**EXERCISE**.
Nothing in the data should be left out or altered when it is retyped.

▬▬▬▬▬▬

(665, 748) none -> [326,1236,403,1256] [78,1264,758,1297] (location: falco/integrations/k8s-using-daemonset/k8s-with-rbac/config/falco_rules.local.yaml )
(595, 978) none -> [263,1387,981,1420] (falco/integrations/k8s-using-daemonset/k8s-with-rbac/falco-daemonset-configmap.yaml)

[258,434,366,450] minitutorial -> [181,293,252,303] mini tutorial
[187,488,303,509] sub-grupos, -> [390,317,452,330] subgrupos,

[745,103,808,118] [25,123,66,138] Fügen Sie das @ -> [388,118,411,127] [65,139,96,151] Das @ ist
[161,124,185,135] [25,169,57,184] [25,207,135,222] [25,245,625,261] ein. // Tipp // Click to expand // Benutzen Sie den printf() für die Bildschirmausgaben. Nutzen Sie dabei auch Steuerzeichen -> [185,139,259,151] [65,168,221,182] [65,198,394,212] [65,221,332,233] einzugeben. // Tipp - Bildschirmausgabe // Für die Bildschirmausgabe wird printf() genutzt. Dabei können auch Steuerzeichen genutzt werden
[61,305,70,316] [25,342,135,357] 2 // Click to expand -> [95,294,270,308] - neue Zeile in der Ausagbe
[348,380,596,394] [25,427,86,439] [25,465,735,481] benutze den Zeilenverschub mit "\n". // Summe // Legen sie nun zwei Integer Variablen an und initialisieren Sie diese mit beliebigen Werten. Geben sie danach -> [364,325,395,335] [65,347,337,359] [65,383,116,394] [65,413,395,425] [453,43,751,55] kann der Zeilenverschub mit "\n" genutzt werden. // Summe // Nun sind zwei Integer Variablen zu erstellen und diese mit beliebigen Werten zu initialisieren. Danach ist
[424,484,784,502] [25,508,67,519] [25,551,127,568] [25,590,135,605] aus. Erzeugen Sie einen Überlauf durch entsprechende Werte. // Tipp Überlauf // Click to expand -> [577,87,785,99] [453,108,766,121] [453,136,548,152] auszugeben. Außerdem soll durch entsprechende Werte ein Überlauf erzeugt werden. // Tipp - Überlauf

▬▬▬▬▬▬

**REPLY**.
(665, 748) none -> [326,1236,403,1256] [78,1264,758,1297] (location: falco/integrations/k8s-using-daemonset/k8s-with-rbac/config/falco_rules.local.yaml )
(595, 978) none -> [263,1387,981,1420] (falco/integrations/k8s-using-daemonset/k8s-with-rbac/falco-daemonset-configmap.yaml)

[258,434,366,450] minitutorial -> [181,293,252,303] mini tutorial
[187,488,303,509] sub-grupos, -> [390,317,452,330] subgrupos,

[745,103,808,118] [25,123,66,138] Fügen Sie das @ -> [388,118,411,127] [65,139,96,151] Das @ ist
[161,124,185,135] [25,169,57,184] [25,207,135,222] [25,245,625,261] ein. // Tipp // Click to expand // Benutzen Sie den printf() für die Bildschirmausgaben. Nutzen Sie dabei auch Steuerzeichen -> [185,139,259,151] [65,168,221,182] [65,198,394,212] [65,221,332,233] einzugeben. // Tipp - Bildschirmausgabe // Für die Bildschirmausgabe wird printf() genutzt. Dabei können auch Steuerzeichen genutzt werden
[61,305,70,316] [25,342,135,357] 2 // Click to expand -> [95,294,270,308] - neue Zeile in der Ausagbe
[348,380,596,394] [25,427,86,439] [25,465,735,481] benutze den Zeilenverschub mit "\n". // Summe // Legen sie nun zwei Integer Variablen an und initialisieren Sie diese mit beliebigen Werten. Geben sie danach -> [364,325,395,335] [65,347,337,359] [65,383,116,394] [65,413,395,425] [453,43,751,55] kann der Zeilenverschub mit "\n" genutzt werden. // Summe // Nun sind zwei Integer Variablen zu erstellen und diese mit beliebigen Werten zu initialisieren. Danach ist
[424,484,784,502] [25,508,67,519] [25,551,127,568] [25,590,135,605] aus. Erzeugen Sie einen Überlauf durch entsprechende Werte. // Tipp Überlauf // Click to expand -> [577,87,785,99] [453,108,766,121] [453,136,548,152] auszugeben. Außerdem soll durch entsprechende Werte ein Überlauf erzeugt werden. // Tipp - Überlauf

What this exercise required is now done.